The cartels are not ordinary traffickers. They are transnational powers that control territory, wield military-grade arsenals and use terror as a tool of governance. In Trump’s words, they are ‘the ISIS of the Western Hemisphere.’

The numbers already justify the policy. In the first weeks of operations, the new Homeland Security Task Force has arrested more than 3,200 gang and cartel members, seized 91 tons of narcotics and captured over 1,000 illegal weapons. Those seizures represent tens of thousands of American lives saved. Every boat stopped and every shipment intercepted means fewer overdose deaths, fewer funerals, and fewer communities shattered by addiction and violence.

For too long, Washington treated the cartels as criminals who could be prosecuted rather than enemies who had to be defeated. That approach failed. The cartels wage war on America for profit. They assassinate, extort and kidnap while basking in riches captured through intimidation and terror.  They destabilize our neighbors and corrupt governments from Mexico to Venezuela. If America had the right to strike al Qaeda and ISIS abroad for killing Americans, it has an equal right to strike the cartels that kill Americans at home. 

The legal foundation is clear. In February 2025, the State Department designated Tren de Aragua, Sinaloa, Jalisco Nueva Generación, MS-13 and others as Foreign Terrorist Organizations. A presidential determination in September formally declared that the United States is in a non-international armed conflict with these groups. 

No court has challenged the policy because it aligns with both domestic and international law. When foreign networks deliberately kill American citizens, the president has not only the authority but the obligation to act.

The ethical case is equally strong. The Just War tradition requires a just cause, competent authority, proportionality and last resort. Every criterion has been met. The cause could not be more just when drug overdoses in the United States claimed more than 100,000 lives for a third consecutive year by 2023. 

Years of law enforcement, education campaigns and international coordination have not slowed the killing. When nonviolent means have failed, the duty of a government is to protect its citizens by every lawful means available.

Each go-fast boat in the Caribbean and each semi-submersible in the Pacific carries more than cocaine or methamphetamine. It carries a body count of Americans. These are not fishing vessels. They are militarized smuggling platforms crewed by combatants in a foreign network that profits from death. To treat them as anything less is to deny reality. The era of denial is over.

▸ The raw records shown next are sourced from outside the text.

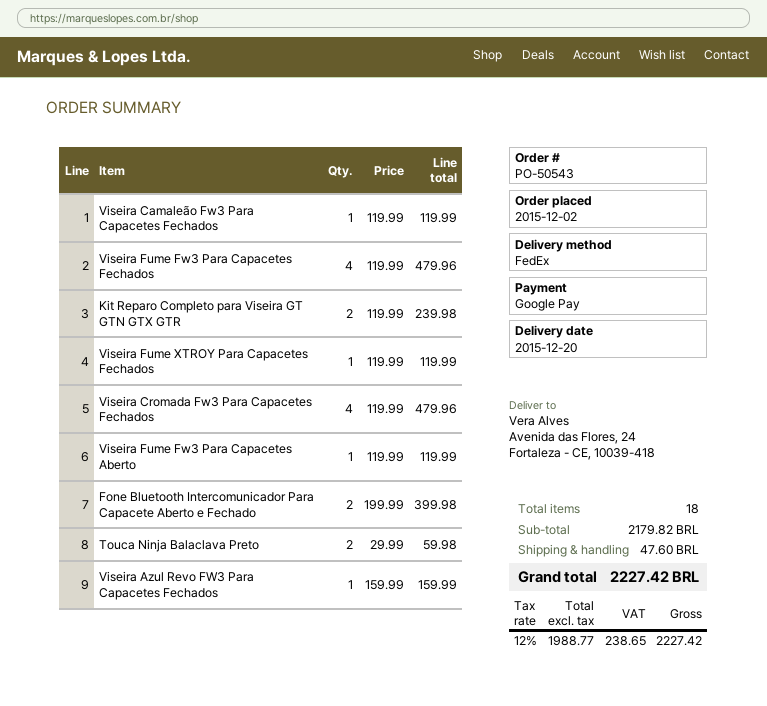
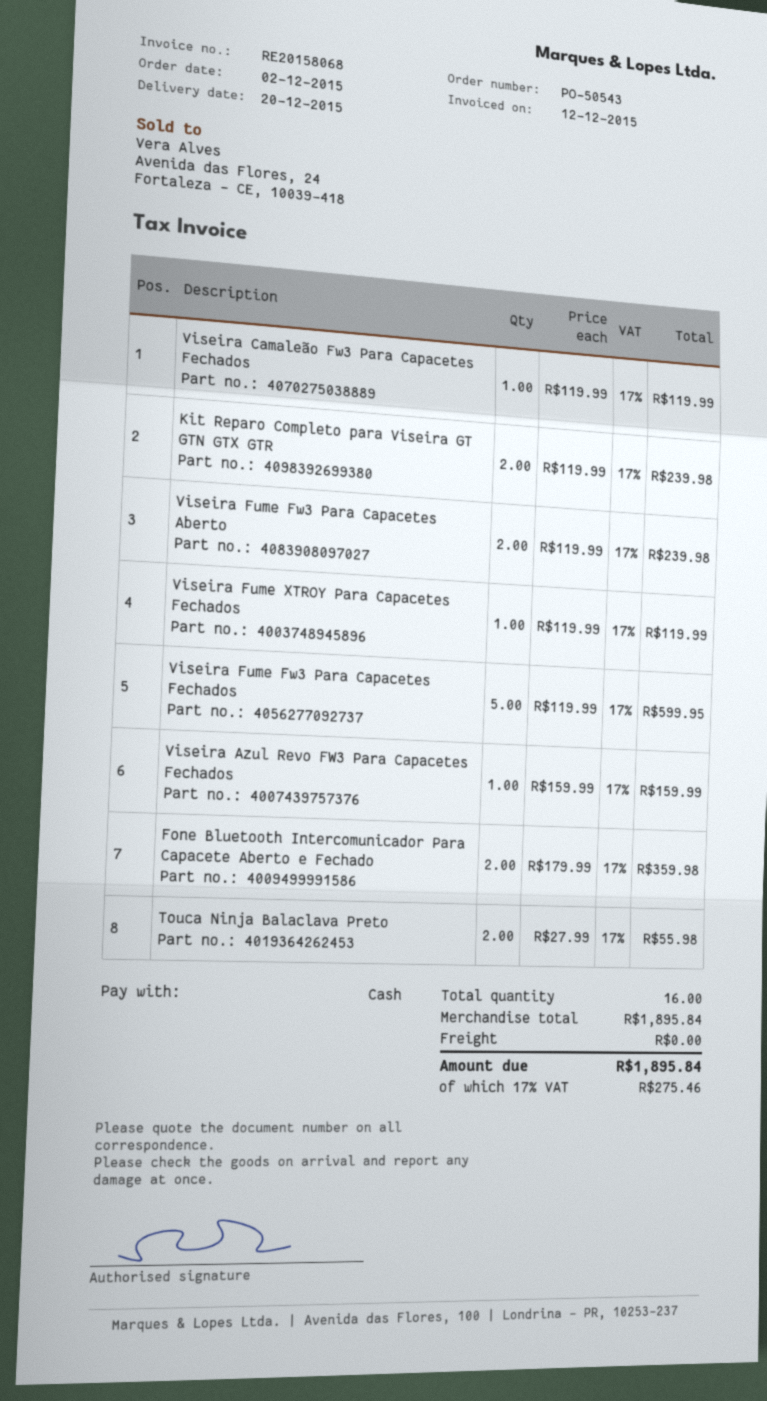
payment method: Google Pay -> cash
Viseira Fume Fw3 Para Capacetes Fechados: 4 x 119.99 = 479.96 -> 5 x 119.99 = 599.95
Viseira Cromada Fw3 Para Capacetes Fechados: 4 x 119.99 = 479.96 -> none
Viseira Fume Fw3 Para Capacetes Aberto: 1 x 119.99 = 119.99 -> 2 x 119.99 = 239.98
Fone Bluetooth Intercomunicador Para Capacete Aberto e Fechado: 2 x 199.99 = 399.98 -> 2 x 179.99 = 359.98
Touca Ninja Balaclava Preto: 2 x 29.99 = 59.98 -> 2 x 27.99 = 55.98
total quantity: 18 -> 16
subtotal: 2179.82 -> 1895.84
shipping: 47.60 -> 0.00
tax: 12% = 238.65 -> 17% = 275.46
total: 2227.42 -> 1895.84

Critics argue that military strikes risk escalation. The cartels crossed this line long ago when they began murdering, intimidating and corrupting their way into power. These transnational criminal enterprises now operate as shadow governments. To continue treating them as mere criminal syndicates would be absurd.  In truth, it would be to accept defeat. 

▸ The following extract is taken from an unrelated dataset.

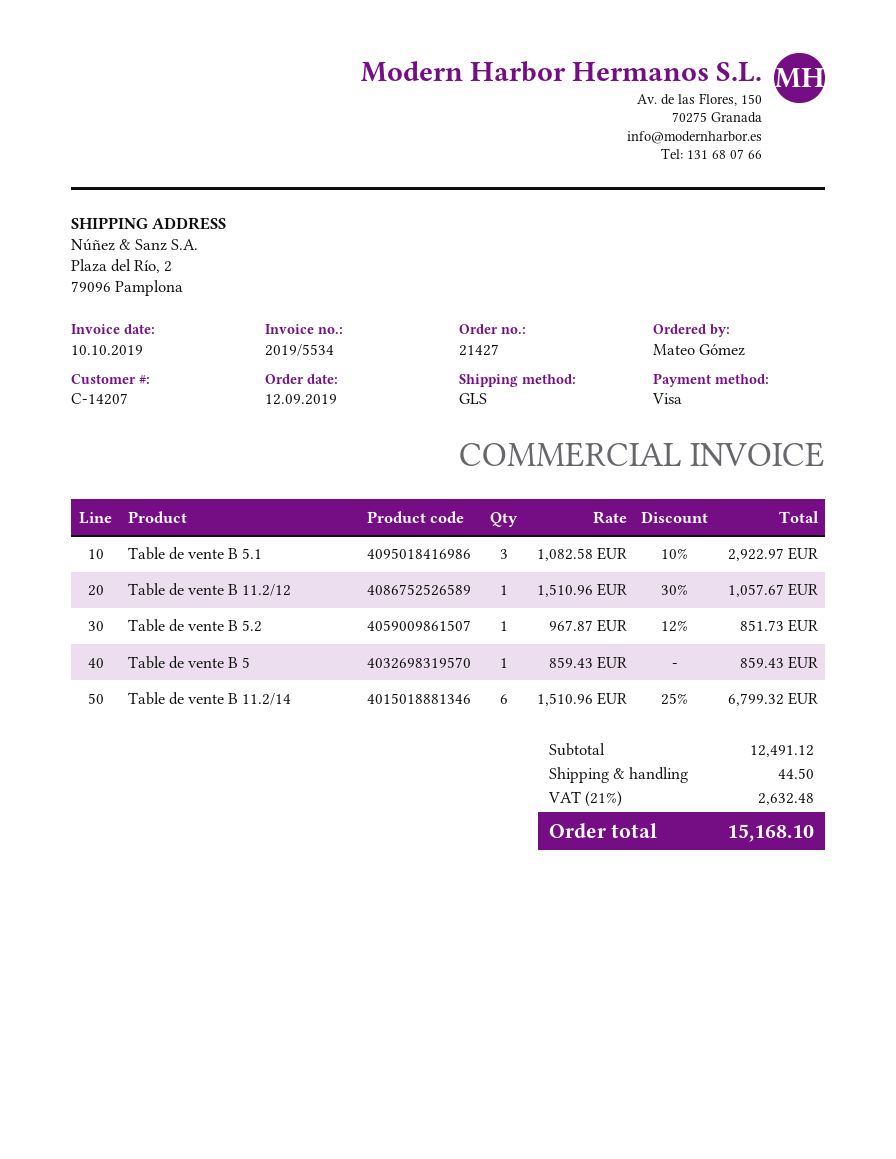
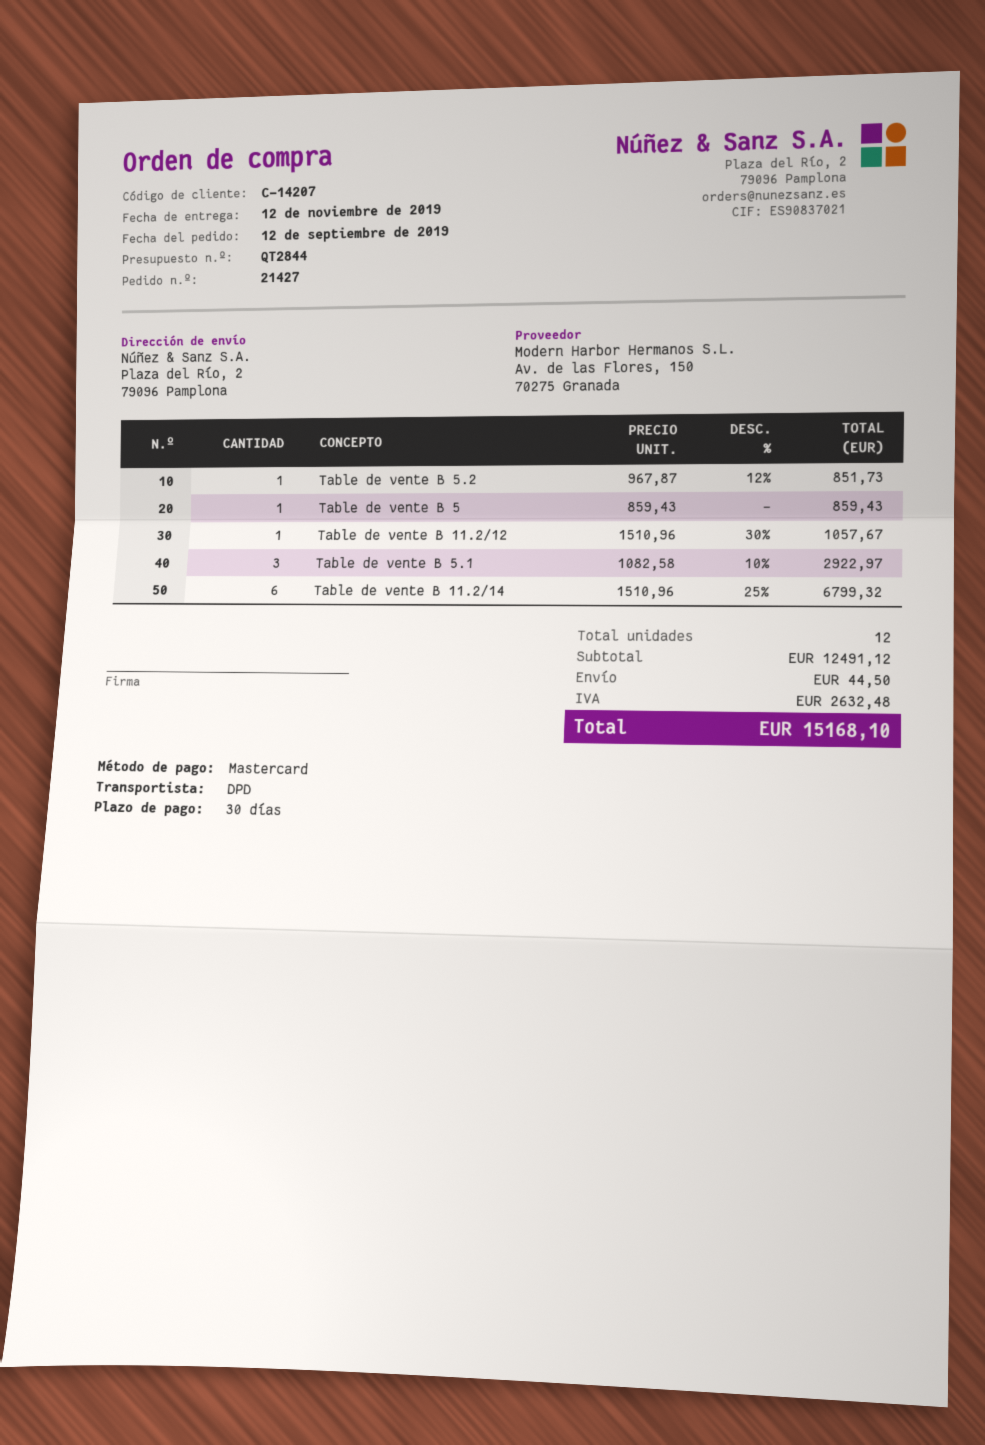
payment method: Visa -> Mastercard
shipping method: GLS -> DPD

Trump’s use of force is not about vengeance. It is about national defense. The Department of War, the CIA, the intelligence community, the DEA, FBI and Coast Guard are now unified in a single mission to dismantle the cartels’ capacity to kill Americans. 

Every strike on a drug boat denies the enemy profit and saves lives. As Secretary Pete Hegseth said, each destroyed vessel represents roughly 25,000 Americans who will not die from the poison it carried.

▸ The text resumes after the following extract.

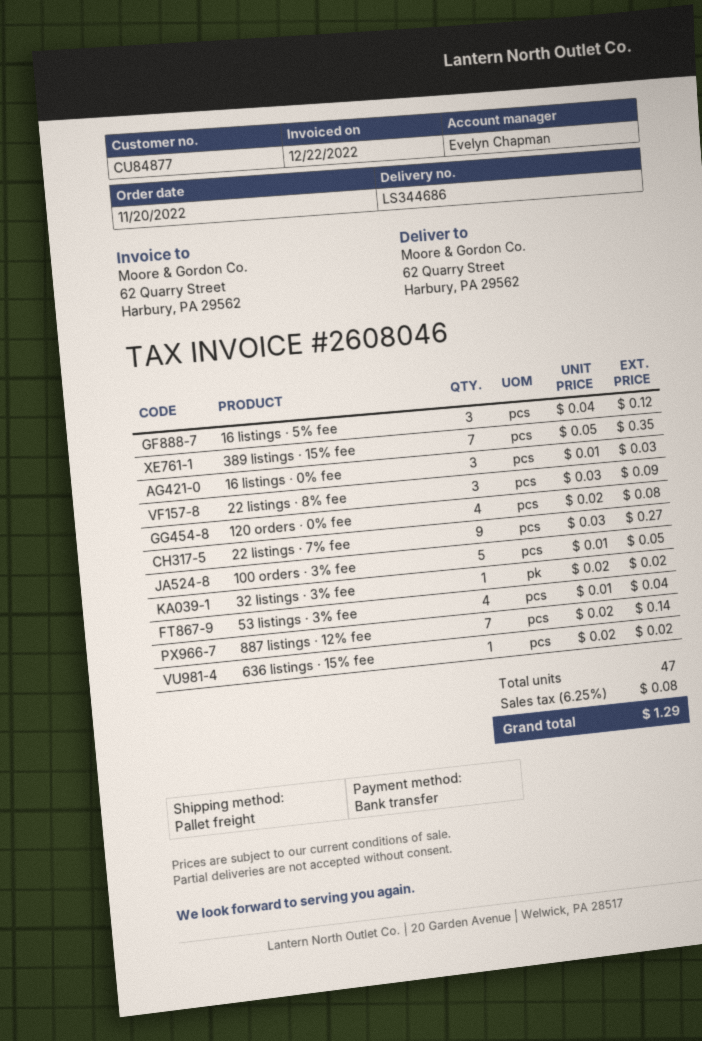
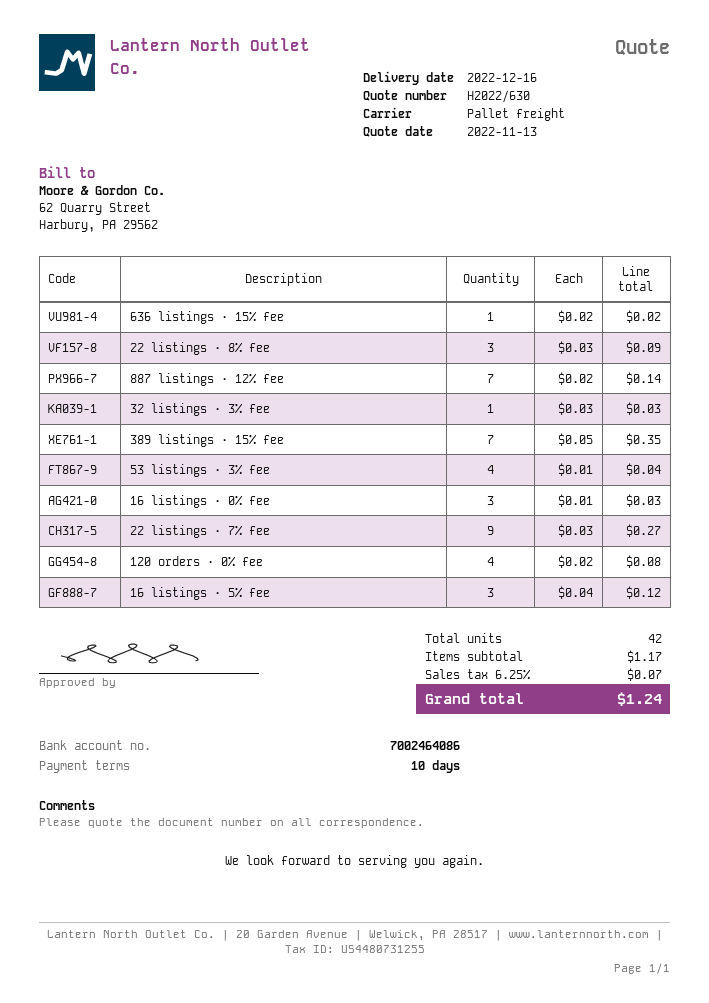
100 orders · 3% fee: 5 x 0.01 = 0.05 -> none
32 listings · 3% fee: 1 x 0.02 = 0.02 -> 1 x 0.03 = 0.03
total quantity: 47 -> 42
tax: 6.25% = 0.08 -> 6.25% = 0.07
total: 1.29 -> 1.24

The cartels’ economic reach rivals that of small nations, generating hundreds of billions annually. They corrupt officials, weaponize migration and flood American streets with narcotics. This is not commerce. It is organized war for profit.

A government that fails to confront such an enemy is unworthy of the people it serves. Trump’s use of military force against the cartels is justified both legally and morally. It is long overdue. The United States has every right to defend its borders, its citizens and its sovereignty against a foreign network that profits from American death.

For decades, America fought this war with hesitation and half-measures. Now it is being fought with purpose. This is not a new war. It is the same one that has been killing Americans for generations. The difference is that, at last, America is fighting to win.